#### [EXERCISE AIM]
Make an exact copy of the records below, excluding images.

*-*-*

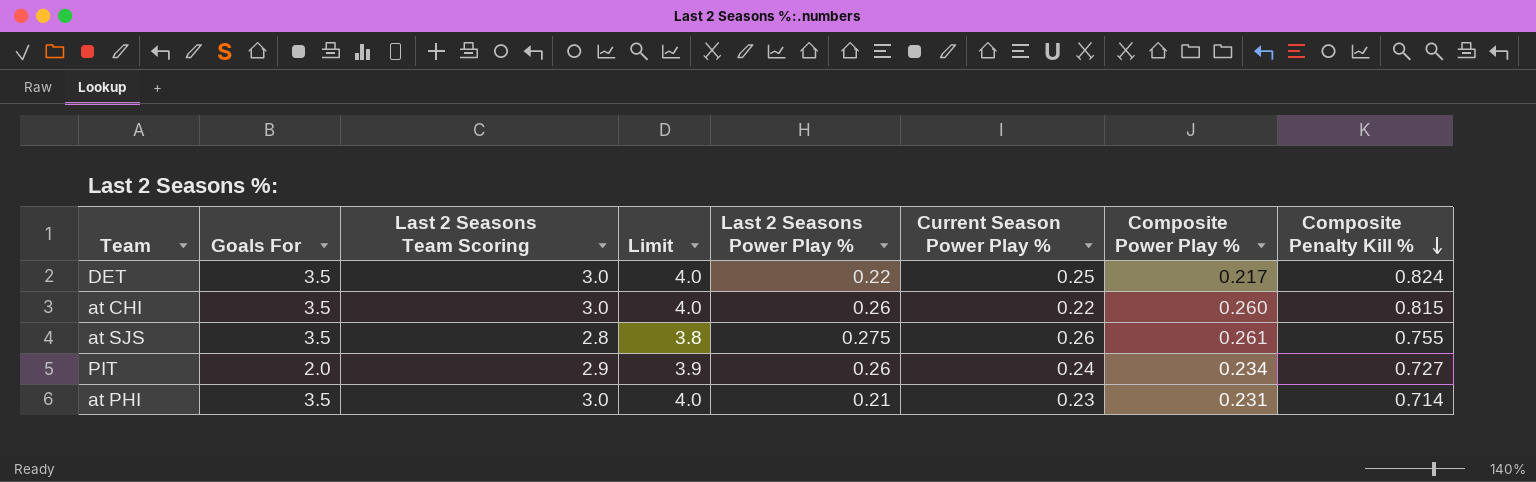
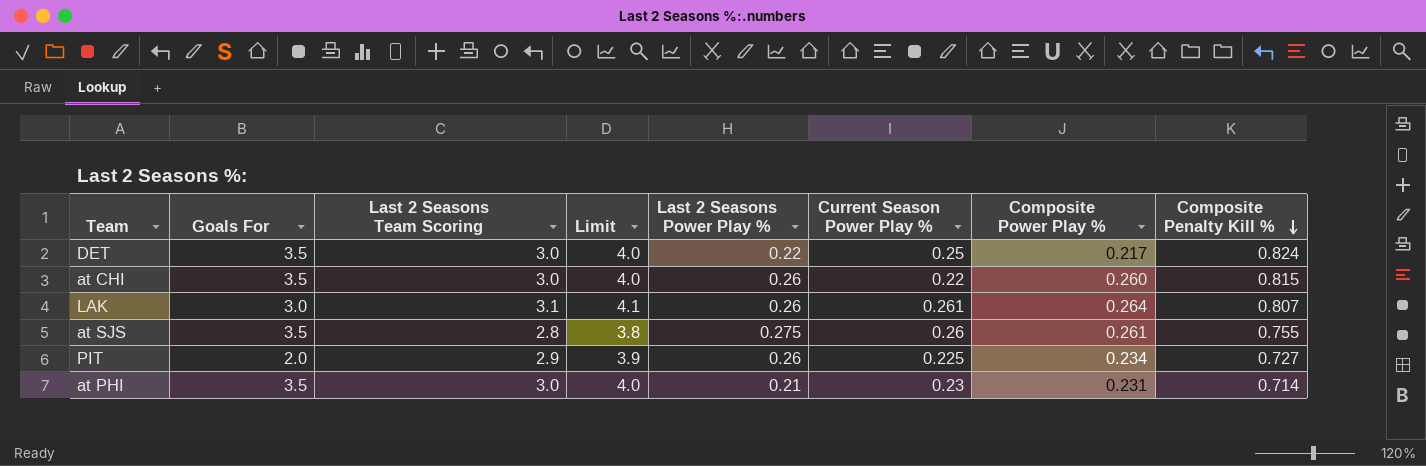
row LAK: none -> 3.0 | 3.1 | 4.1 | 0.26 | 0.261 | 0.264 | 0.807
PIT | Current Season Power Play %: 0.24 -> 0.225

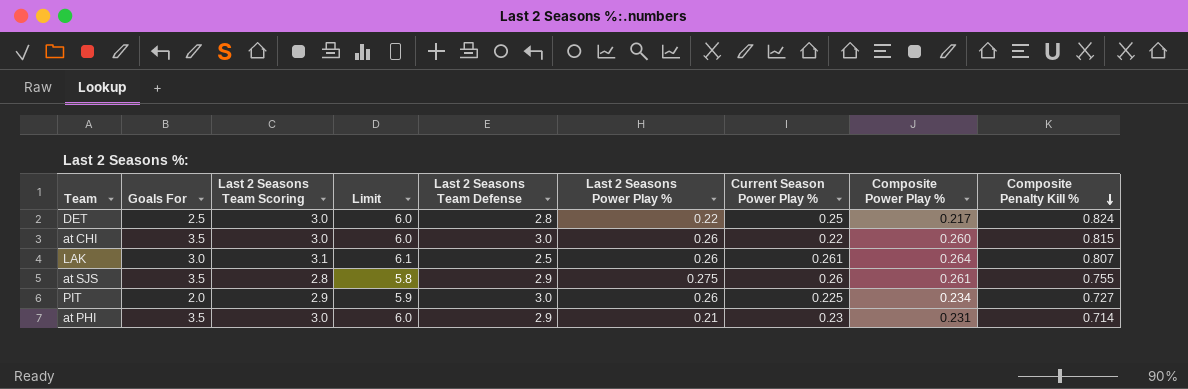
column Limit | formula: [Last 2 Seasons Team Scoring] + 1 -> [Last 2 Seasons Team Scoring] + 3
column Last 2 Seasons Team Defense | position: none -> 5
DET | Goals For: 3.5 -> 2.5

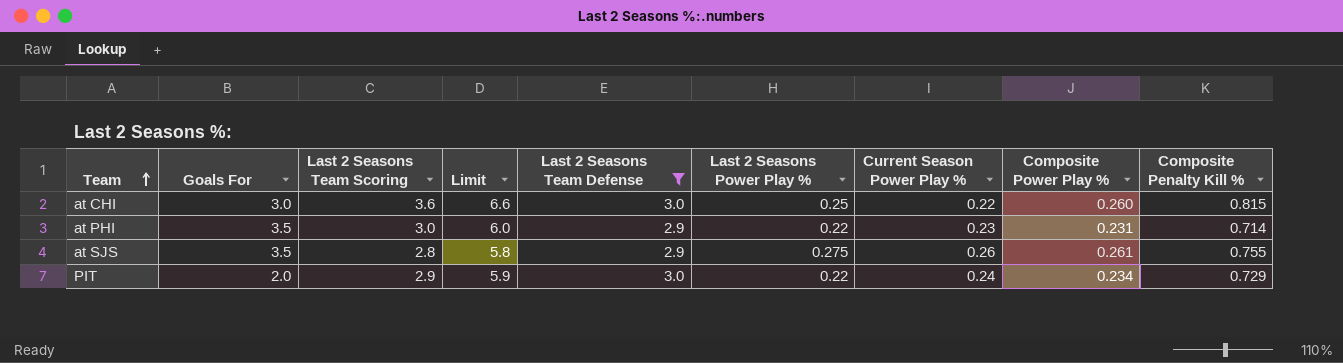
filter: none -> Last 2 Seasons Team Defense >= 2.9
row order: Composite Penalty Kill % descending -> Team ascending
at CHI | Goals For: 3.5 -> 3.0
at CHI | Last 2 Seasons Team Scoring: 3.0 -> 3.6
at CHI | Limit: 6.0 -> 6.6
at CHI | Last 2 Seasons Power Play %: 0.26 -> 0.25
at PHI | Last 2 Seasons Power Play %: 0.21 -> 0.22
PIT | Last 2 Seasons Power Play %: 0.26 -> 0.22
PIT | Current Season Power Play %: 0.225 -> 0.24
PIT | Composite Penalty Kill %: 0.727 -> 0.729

*-*-*

#### [EXERCISE RESULT]
row LAK: none -> 3.0 | 3.1 | 4.1 | 0.26 | 0.261 | 0.264 | 0.807
PIT | Current Season Power Play %: 0.24 -> 0.225

column Limit | formula: [Last 2 Seasons Team Scoring] + 1 -> [Last 2 Seasons Team Scoring] + 3
column Last 2 Seasons Team Defense | position: none -> 5
DET | Goals For: 3.5 -> 2.5

filter: none -> Last 2 Seasons Team Defense >= 2.9
row order: Composite Penalty Kill % descending -> Team ascending
at CHI | Goals For: 3.5 -> 3.0
at CHI | Last 2 Seasons Team Scoring: 3.0 -> 3.6
at CHI | Limit: 6.0 -> 6.6
at CHI | Last 2 Seasons Power Play %: 0.26 -> 0.25
at PHI | Last 2 Seasons Power Play %: 0.21 -> 0.22
PIT | Last 2 Seasons Power Play %: 0.26 -> 0.22
PIT | Current Season Power Play %: 0.225 -> 0.24
PIT | Composite Penalty Kill %: 0.727 -> 0.729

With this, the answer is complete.